自分自身にだって、たまに社会の倫理から逸脱した行為に身をゆだねてしまいたいという衝動を察知する時があります。

大切なのは、自分の心に衝動を覚えた時に、超えてはいけない線の手前で引き返せるかどうかです。

例えば、学校でのいじめ。それが犯罪かどうかに関わらず、自分ではない誰かを傷つけてしまう行為を、自分が抑えられるかどうか。

悪い衝動に気づくことができるかどうか。

そこに、「こちら側」と「あちら側」の、超えてはならない線が存在しています。

結=まとめ

メルトフェイス症候群の疾患を背負う子どもとその親は、どうしようもない現実に何度も打ちのめされながら、生きていかなければなりません。

「通り魔事件」で殺害された4人の、残された家族は、どうしようもない喪失感を消化しきれないまま、生きていかなければなりません。
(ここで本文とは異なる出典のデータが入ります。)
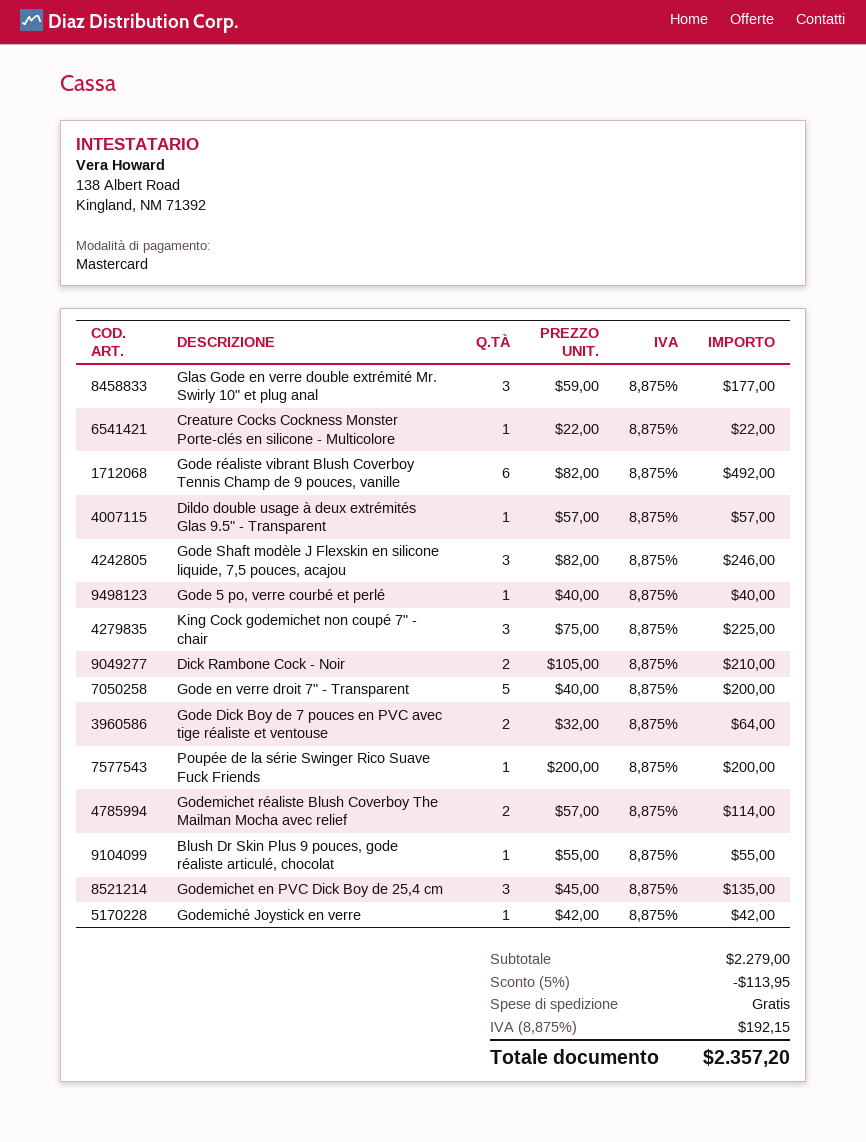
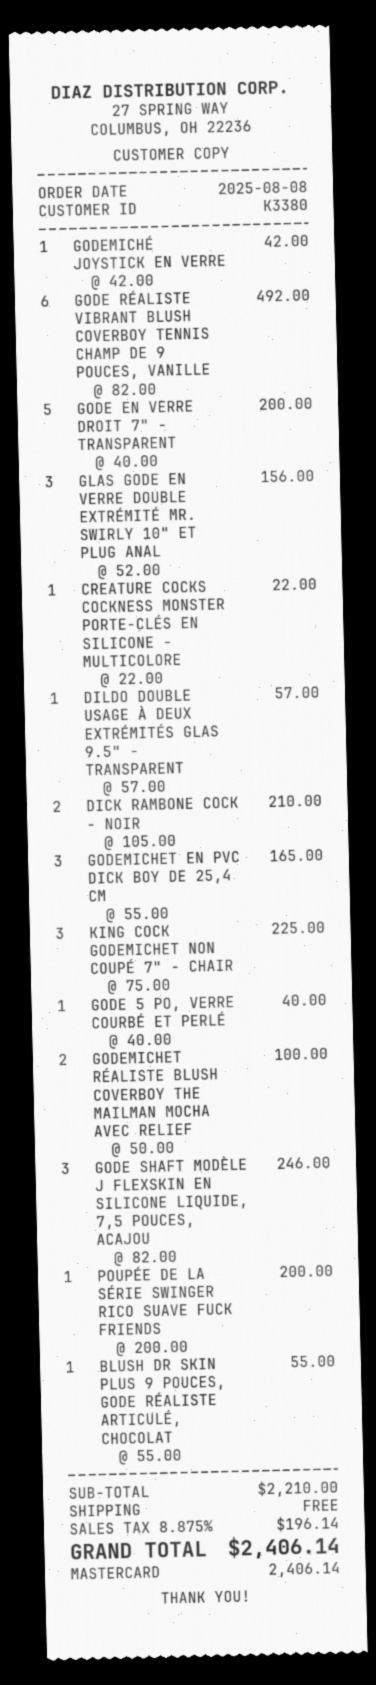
Glas Gode en verre double extrémité Mr. Swirly 10" et plug anal: 3 x 59.00 = 177.00 -> 3 x 52.00 = 156.00
Gode Dick Boy de 7 pouces en PVC avec tige réaliste et ventouse: 2 x 32.00 = 64.00 -> none
Godemichet réaliste Blush Coverboy The Mailman Mocha avec relief: 2 x 57.00 = 114.00 -> 2 x 50.00 = 100.00
Godemichet en PVC Dick Boy de 25,4 cm: 3 x 45.00 = 135.00 -> 3 x 55.00 = 165.00
subtotal: 2279.00 -> 2210.00
discount: 5% = 113.95 -> none
tax: 8.875% = 192.15 -> 8.875% = 196.14
total: 2357.20 -> 2406.14

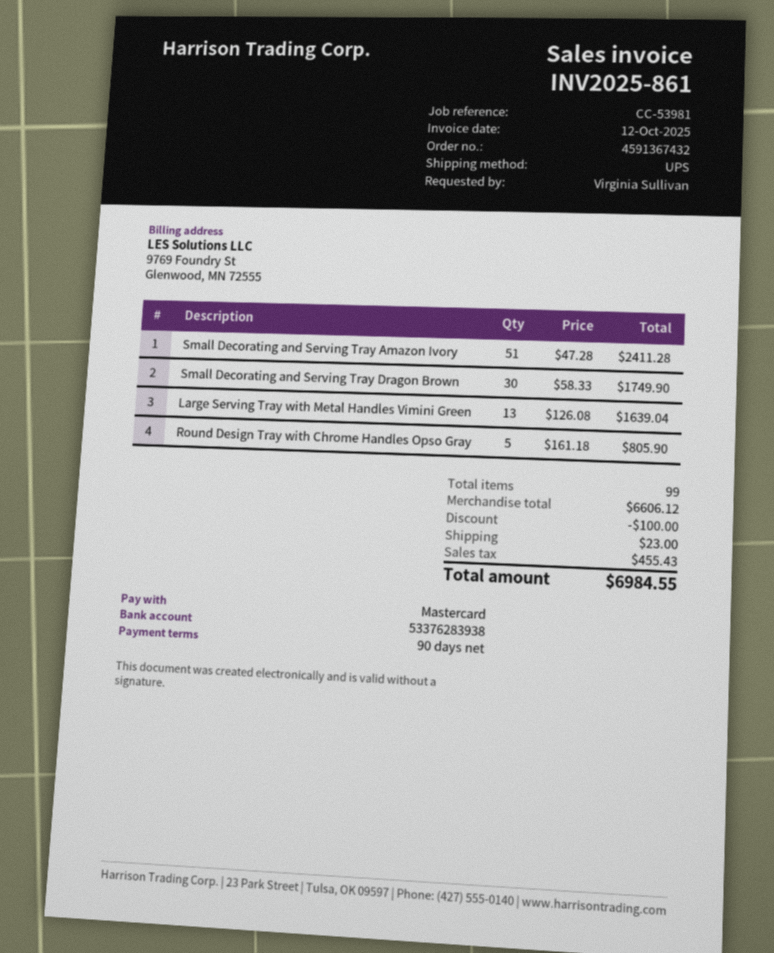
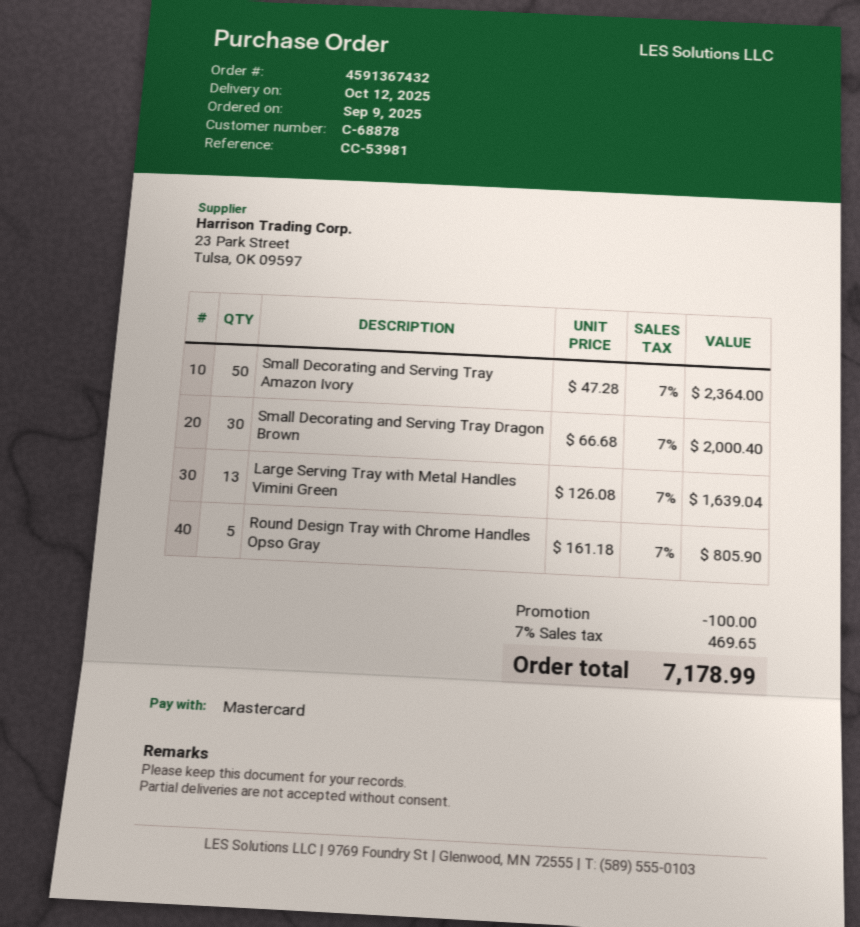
Small Decorating and Serving Tray Amazon Ivory: 51 x 47.28 = 2411.28 -> 50 x 47.28 = 2364.00
Small Decorating and Serving Tray Dragon Brown: 30 x 58.33 = 1749.90 -> 30 x 66.68 = 2000.40
shipping: 23.00 -> none
tax: 455.43 -> 469.65
total: 6984.55 -> 7178.99

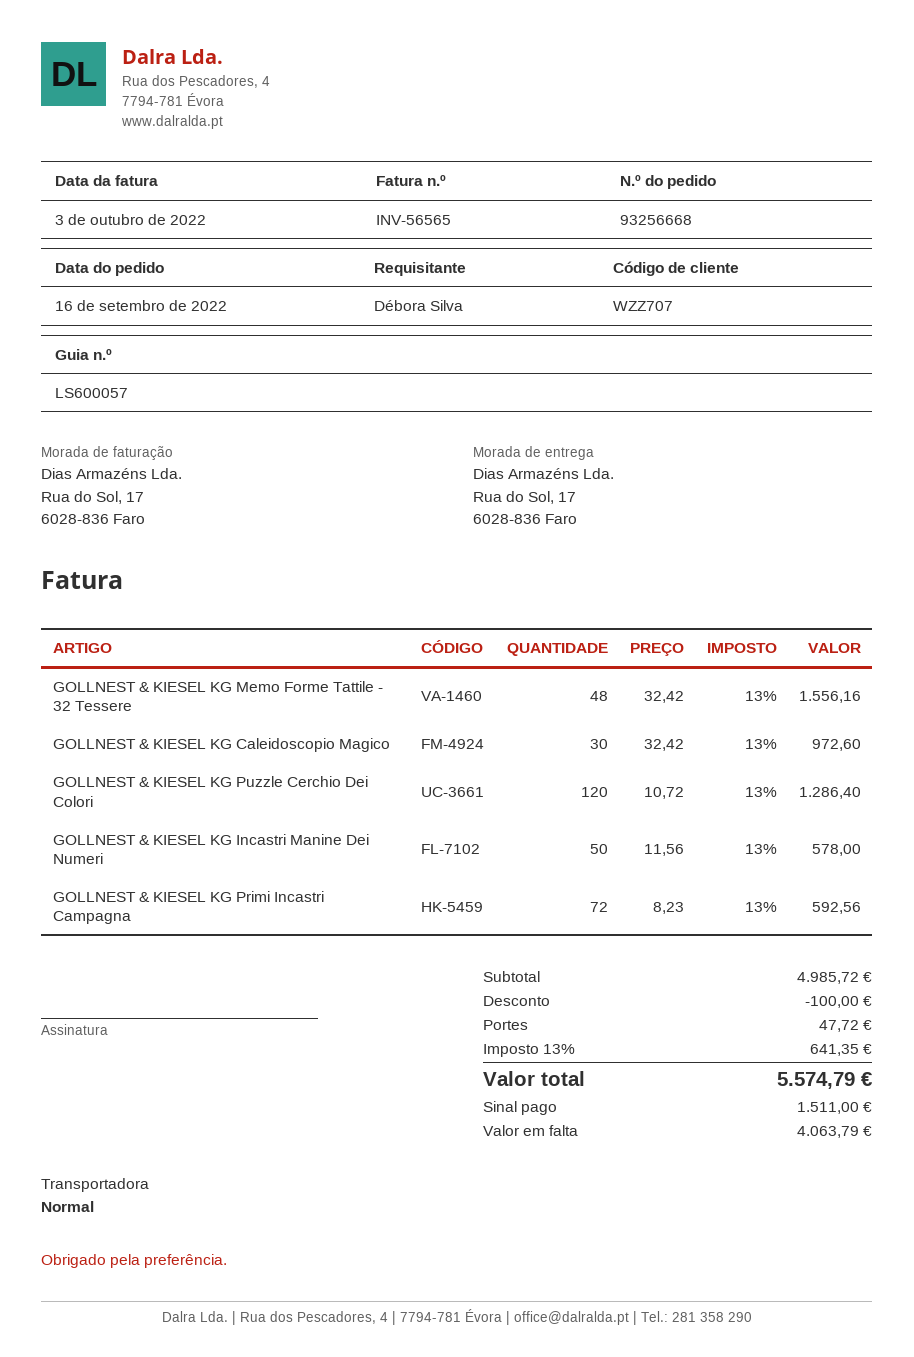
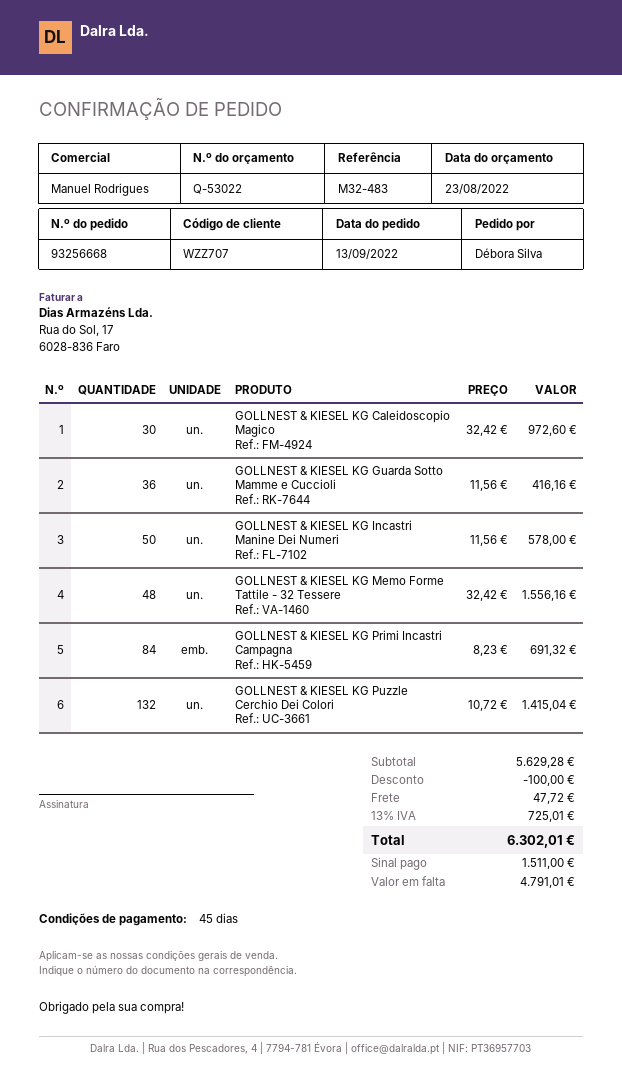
order date: 2022-09-16 -> 2022-09-13
GOLLNEST & KIESEL KG Puzzle Cerchio Dei Colori: 120 x 10.72 = 1286.40 -> 132 x 10.72 = 1415.04
GOLLNEST & KIESEL KG Primi Incastri Campagna: 72 x 8.23 = 592.56 -> 84 x 8.23 = 691.32
GOLLNEST & KIESEL KG Guarda Sotto Mamme e Cuccioli: none -> 36 x 11.56 = 416.16
subtotal: 4985.72 -> 5629.28
tax: 13% = 641.35 -> 13% = 725.01
total: 5574.79 -> 6302.01
balance: 4063.79 -> 4791.01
タイタスフーズの上層部による「やむにやまれぬ隠ぺい工作」や、犯罪者による「やむにやまれぬ衝動による殺人」は、善悪の判断基準を間違わなければ、行為に及ぶ前に抑止できるものです。

この物語のフィクションの出来事から、リアルの世界で、してはならないこと、するべきことは何かを考え直すことができました。

犯罪者 上 (角川文庫)

犯罪者 上 (角川文庫)

 
犯罪者 下 (角川文庫)

犯罪者 下 (角川文庫)

 

いま、超えてはならない線は私の心にしっかりと見えています。それを忘れないようにメモしました。機会があればこれから何度も読み返して「こちら側」の人間であり続けようと改めて決意していきます。